→ **Source data**
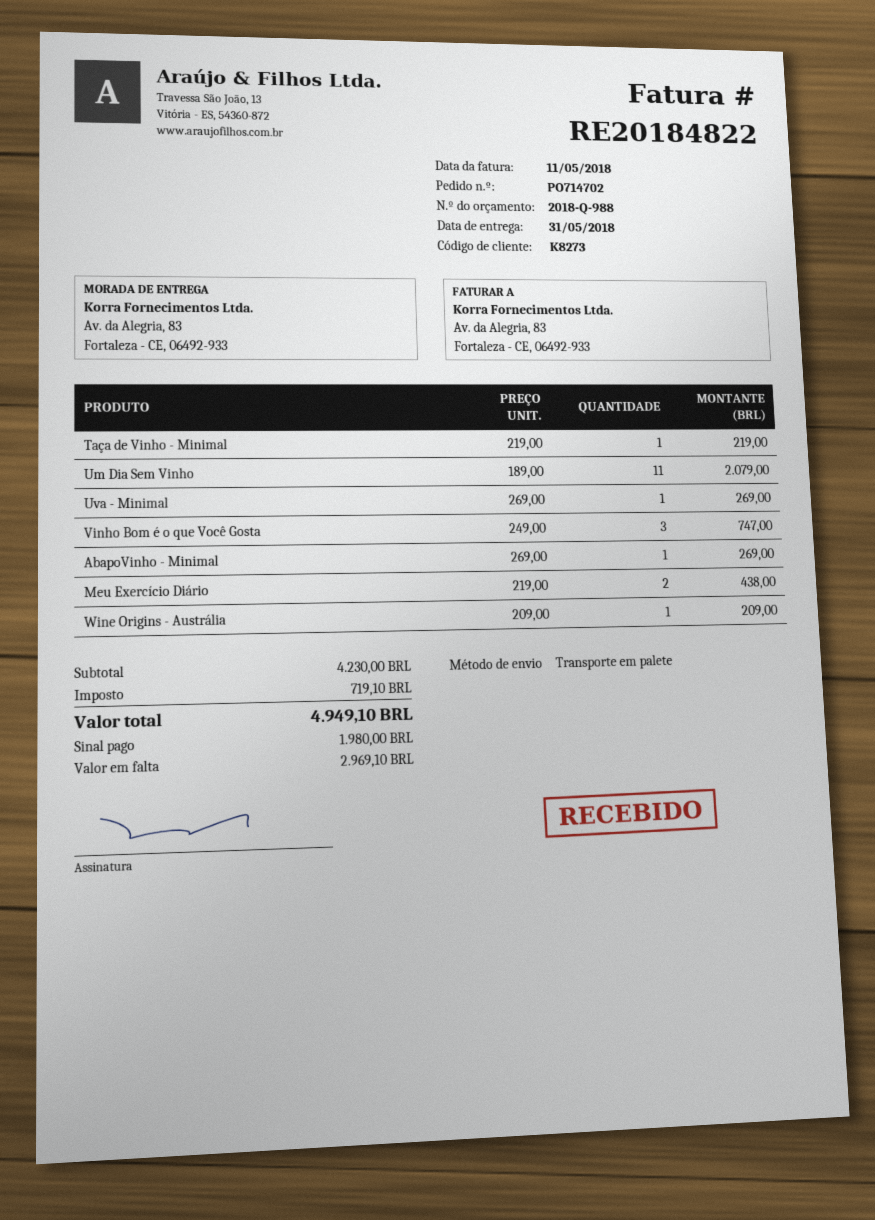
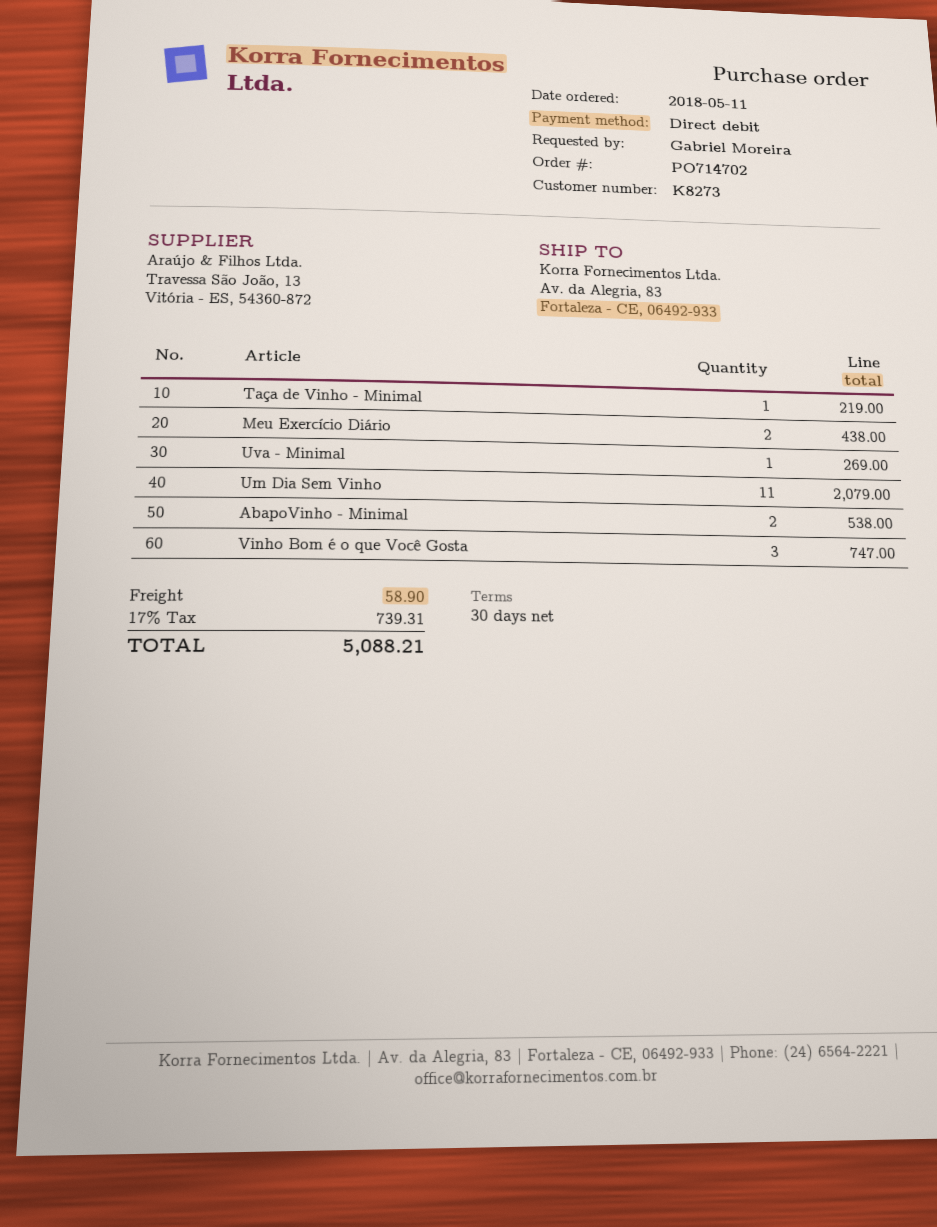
AbapoVinho - Minimal: 1 for 269.00 -> 2 for 538.00
Wine Origins - Austrália: 1 for 209.00 -> none
shipping: none -> 58.90
tax: 719.10 -> 739.31
total: 4949.10 -> 5088.21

→ **Activity**
Give back, unchanged, the line containing "shipping: none -> 58.90" and each line that comes after it in the entries above, ending with the last.

→ **Answer space**
shipping: none -> 58.90
tax: 719.10 -> 739.31
total: 4949.10 -> 5088.21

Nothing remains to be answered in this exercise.